Deaths have been reported in temporal association with the administration of preparations containing tetanus antigens (see ADVERSE REACTIONS ).

Health care professionals should prescribe and/or administer this product with caution to patients with a possible history of latex sensitivity since this packaging contains dry natural rubber.

PRECAUTIONS

General

CARE IS TO BE TAKEN BY THE HEALTH CARE PROFESSIONAL FOR THE SAFE AND EFFECTIVE USE OF THIS PRODUCT.
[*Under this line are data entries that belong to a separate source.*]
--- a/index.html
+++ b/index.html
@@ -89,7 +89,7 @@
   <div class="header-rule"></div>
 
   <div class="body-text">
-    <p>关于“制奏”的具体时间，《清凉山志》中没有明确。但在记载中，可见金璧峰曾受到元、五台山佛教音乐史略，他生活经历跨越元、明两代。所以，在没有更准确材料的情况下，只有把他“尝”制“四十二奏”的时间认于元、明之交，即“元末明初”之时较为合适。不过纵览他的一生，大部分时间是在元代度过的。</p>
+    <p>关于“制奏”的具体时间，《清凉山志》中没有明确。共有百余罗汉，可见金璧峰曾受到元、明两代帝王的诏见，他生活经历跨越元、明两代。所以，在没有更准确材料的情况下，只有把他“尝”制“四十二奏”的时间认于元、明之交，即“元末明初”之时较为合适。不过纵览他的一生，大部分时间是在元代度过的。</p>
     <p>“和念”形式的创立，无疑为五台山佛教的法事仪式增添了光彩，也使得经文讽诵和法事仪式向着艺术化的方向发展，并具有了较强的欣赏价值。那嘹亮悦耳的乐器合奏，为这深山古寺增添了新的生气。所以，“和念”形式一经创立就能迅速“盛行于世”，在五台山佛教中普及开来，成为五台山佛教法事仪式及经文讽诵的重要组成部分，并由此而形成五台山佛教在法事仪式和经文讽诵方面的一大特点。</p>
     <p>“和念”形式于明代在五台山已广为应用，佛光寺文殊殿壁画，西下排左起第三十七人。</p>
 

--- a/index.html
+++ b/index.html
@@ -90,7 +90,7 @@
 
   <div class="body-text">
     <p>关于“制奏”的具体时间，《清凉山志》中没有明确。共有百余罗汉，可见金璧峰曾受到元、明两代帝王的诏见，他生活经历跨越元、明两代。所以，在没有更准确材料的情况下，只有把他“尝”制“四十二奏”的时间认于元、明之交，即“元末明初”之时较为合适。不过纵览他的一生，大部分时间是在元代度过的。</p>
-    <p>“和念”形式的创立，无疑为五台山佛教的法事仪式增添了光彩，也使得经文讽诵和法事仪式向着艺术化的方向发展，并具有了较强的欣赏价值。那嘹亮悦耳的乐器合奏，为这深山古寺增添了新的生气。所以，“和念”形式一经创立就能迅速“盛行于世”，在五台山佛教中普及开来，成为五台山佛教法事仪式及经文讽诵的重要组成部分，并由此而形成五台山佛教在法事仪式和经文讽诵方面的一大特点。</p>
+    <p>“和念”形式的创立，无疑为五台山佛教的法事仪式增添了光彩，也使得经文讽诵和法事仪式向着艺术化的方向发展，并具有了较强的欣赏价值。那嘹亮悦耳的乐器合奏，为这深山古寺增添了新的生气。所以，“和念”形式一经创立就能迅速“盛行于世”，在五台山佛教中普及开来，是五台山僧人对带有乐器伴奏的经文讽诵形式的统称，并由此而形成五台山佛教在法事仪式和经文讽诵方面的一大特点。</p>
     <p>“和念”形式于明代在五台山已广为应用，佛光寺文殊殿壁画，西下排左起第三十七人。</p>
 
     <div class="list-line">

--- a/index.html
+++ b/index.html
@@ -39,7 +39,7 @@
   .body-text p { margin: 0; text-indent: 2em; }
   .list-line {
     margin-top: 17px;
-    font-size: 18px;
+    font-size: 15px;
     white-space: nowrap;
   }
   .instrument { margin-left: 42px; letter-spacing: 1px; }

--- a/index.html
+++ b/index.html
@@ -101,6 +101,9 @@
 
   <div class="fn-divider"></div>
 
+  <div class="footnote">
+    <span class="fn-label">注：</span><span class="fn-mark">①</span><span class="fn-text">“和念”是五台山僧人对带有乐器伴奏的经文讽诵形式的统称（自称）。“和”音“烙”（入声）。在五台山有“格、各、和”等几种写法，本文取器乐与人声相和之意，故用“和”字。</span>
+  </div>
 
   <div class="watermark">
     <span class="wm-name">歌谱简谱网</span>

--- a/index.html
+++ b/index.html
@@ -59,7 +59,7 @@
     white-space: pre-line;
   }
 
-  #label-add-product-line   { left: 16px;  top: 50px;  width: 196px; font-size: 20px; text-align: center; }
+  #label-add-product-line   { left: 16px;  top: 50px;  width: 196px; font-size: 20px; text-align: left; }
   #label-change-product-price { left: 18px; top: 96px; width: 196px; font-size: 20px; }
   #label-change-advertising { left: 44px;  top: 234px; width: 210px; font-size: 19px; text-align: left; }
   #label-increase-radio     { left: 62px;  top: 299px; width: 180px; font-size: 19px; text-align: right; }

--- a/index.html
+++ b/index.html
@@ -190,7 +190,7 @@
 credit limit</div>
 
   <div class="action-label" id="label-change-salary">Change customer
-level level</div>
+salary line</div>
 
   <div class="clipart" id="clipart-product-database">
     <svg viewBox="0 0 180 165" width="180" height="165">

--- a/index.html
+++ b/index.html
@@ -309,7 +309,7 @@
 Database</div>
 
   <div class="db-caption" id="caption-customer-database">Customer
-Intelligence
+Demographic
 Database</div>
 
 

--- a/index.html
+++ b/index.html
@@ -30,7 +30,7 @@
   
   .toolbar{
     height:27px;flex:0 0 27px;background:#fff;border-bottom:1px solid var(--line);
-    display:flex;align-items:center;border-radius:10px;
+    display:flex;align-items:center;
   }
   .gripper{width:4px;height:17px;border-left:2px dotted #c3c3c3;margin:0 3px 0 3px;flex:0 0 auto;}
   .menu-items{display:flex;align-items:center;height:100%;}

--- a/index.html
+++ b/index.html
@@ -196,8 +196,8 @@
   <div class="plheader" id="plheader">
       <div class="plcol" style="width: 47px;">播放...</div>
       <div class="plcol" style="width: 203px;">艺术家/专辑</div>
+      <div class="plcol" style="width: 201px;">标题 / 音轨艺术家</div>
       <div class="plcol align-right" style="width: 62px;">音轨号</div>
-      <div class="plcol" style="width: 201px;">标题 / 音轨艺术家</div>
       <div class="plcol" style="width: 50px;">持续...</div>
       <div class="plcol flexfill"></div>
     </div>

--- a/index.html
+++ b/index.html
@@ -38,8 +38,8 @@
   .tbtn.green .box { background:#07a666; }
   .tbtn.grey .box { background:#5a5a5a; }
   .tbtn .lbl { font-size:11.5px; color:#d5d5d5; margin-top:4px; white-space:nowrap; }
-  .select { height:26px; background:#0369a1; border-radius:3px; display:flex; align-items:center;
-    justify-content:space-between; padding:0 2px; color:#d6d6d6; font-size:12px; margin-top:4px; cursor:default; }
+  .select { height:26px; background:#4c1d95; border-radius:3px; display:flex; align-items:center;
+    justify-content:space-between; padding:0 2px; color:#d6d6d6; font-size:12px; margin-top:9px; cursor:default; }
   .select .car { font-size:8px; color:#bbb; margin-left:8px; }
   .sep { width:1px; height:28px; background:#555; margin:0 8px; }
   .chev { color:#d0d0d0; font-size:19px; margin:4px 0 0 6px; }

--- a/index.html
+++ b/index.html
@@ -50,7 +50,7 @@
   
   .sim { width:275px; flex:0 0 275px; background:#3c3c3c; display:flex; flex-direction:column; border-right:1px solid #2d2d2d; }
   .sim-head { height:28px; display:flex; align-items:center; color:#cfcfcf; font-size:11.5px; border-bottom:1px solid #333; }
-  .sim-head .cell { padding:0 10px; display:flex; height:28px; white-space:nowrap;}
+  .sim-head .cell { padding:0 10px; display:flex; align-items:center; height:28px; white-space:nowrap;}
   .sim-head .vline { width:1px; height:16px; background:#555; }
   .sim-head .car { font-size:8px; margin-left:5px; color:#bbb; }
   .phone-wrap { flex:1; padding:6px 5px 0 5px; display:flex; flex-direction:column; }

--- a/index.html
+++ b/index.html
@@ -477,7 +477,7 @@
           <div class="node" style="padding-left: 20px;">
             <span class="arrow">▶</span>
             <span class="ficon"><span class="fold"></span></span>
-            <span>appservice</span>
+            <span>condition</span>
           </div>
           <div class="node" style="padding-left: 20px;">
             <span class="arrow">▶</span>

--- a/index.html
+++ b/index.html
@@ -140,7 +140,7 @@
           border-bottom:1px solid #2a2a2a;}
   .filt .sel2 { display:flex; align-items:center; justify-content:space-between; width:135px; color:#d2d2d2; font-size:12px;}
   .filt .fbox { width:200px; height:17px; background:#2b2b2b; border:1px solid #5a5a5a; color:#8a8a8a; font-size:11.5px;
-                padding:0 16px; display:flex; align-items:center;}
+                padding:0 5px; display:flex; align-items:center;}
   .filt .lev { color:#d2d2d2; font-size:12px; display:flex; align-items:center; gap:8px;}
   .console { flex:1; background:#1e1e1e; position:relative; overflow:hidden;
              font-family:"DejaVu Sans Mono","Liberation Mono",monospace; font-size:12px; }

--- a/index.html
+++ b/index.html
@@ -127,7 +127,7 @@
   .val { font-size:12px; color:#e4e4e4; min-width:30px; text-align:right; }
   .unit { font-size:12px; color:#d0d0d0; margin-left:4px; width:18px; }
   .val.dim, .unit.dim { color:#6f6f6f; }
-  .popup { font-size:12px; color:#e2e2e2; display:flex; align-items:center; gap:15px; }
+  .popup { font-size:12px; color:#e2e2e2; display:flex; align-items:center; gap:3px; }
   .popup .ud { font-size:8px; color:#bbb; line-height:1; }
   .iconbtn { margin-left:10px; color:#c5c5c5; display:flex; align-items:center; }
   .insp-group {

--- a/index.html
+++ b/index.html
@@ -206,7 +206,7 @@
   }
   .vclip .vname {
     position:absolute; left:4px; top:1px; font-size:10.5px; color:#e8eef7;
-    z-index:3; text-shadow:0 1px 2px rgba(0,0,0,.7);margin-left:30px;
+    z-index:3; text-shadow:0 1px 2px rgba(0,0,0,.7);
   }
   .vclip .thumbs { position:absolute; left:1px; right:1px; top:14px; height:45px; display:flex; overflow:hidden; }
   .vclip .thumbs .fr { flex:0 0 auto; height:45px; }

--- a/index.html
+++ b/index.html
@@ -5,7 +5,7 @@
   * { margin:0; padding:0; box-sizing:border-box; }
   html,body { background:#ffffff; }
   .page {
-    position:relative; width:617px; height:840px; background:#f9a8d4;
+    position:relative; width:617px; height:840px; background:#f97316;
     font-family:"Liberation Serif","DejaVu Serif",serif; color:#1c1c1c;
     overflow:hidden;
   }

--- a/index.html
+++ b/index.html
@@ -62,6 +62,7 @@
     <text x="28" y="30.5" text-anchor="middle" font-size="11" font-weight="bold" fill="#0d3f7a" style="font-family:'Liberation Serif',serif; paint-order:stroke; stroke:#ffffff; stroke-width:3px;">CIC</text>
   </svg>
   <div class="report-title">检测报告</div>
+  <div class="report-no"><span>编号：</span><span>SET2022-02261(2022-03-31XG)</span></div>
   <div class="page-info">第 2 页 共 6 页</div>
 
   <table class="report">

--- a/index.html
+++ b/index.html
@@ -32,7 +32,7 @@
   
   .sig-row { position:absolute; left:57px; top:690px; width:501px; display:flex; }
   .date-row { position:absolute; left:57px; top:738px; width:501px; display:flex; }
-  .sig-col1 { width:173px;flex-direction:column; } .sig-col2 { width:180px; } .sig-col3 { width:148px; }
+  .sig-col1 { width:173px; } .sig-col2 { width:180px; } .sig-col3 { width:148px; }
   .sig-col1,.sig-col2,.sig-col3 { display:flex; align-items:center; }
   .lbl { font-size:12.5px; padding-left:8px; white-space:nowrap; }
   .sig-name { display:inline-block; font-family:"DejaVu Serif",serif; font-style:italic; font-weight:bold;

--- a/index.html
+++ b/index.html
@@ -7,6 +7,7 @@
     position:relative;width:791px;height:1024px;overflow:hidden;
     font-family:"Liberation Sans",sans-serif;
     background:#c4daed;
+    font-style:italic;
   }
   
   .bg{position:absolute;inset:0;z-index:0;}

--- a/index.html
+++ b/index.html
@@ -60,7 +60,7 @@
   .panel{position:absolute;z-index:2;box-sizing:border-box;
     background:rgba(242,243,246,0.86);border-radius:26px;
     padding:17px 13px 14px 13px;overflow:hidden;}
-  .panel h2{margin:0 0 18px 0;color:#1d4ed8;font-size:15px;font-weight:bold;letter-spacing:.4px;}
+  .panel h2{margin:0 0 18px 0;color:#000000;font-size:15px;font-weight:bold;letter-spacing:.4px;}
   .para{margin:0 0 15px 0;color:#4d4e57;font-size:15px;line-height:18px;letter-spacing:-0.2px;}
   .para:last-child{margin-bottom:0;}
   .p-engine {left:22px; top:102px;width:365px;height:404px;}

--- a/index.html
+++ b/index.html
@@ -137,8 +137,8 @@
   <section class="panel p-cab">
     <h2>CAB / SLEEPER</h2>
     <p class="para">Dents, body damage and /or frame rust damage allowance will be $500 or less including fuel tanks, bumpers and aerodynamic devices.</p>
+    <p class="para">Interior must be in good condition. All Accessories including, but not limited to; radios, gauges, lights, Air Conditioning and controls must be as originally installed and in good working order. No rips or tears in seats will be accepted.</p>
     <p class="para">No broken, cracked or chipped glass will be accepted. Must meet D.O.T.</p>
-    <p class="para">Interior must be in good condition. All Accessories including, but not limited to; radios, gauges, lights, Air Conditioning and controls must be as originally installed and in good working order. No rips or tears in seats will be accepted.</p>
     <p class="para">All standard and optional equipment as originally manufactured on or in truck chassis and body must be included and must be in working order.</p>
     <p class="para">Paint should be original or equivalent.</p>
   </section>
  1. PRIOR TO ADMINISTRATION OF ANY DOSE OF TETANUS TOXOID ADSORBED, THE PARENT, GUARDIAN, OR ADULT PATIENT SHOULD BE ASKED ABOUT THE PERSONAL HISTORY AND RECENT HEALTH STATUS OF THE VACCINE RECIPIENT. THE HEALTH CARE PROFESSIONAL SHOULD ASCERTAIN PREVIOUS IMMUNIZATION HISTORY, CURRENT HEALTH STATUS, AND OCCURRENCE OF ANY SYMPTOMS AND/OR SIGNS OF AN ADVERSE EVENT AFTER PREVIOUS IMMUNIZATIONS IN THE INDIVIDUAL TO BE IMMUNIZED, IN ORDER TO DETERMINE THE EXISTENCE OF ANY CONTRAINDICATION TO IMMUNIZATION WITH TETANUS TOXOID ADSORBED AND TO ALLOW AN ASSESSMENT OF BENEFITS AND RISKS.
  2. HEALTH CARE PROFESSIONALS SHOULD ADMINISTER THIS PRODUCT WITH CAUTION TO PATIENTS WITH A PRIOR HISTORY OF GUILLAIN- BARRE SYNDROME (GBS) (see ADVERSE REACTIONS ).
  3. BEFORE THE INJECTION OF ANY BIOLOGICAL, THE HEALTH CARE PROFESSIONAL SHOULD TAKE ALL PRECAUTIONS KNOWN FOR PREVENTION OF ALLERGIC OR ANY OTHER SIDE REACTIONS. This should include: a review of the patient' history regarding possible sensitivity; the ready availability of epinephrine 1:1,000 and other appropriate agents used for control of immediate allergic reactions; and a knowledge of the recent literature pertaining to use of the biological concerned, including the nature of side effects and adverse reactions that may follow its use.
  4. Patients with impaired immune responsiveness, whether due to the use of immunosuppressive therapy (including irradiation, systemic corticosteroids, antimetabolites, alkylating agents, and cytotoxic agents), a genetic defect, human immunodeficiency virus (HIV) infection, leukemia, lymphoma, generalized malignancy, or other causes, may have a reduced antibody response to active immunization procedures. 5,11,14,15 Deferral of administration of Tetanus Toxoid Adsorbed may be considered in individuals receiving immunosuppressive therapy if it will be discontinued shortly. 5 Other groups should generally receive this vaccine according to the usual recommended schedule (see DRUG INTERACTIONS ). 5,11,15,16
  5. This product is not contraindicated for use in individuals with HIV virus infection. 14,16
  6. Since this product is a suspension containing an adjuvant, immediately prior to use, shake vigorously to obtain a uniform suspension in the vaccine container.
  7. A separate sterile syringe and needle or a sterile disposable unit should be used for each individual patient to prevent transmission of hepatitis or other infectious agents from one person to another. Needles should be disposed of properly and should not be recapped.
  8. Special care should be taken to prevent injection into or near a blood vessel or nerve.
  9. Health care professionals should prescribe and/or administer this product with caution to patients with a possible history of latex sensitivity since this packaging contains dry natural rubber.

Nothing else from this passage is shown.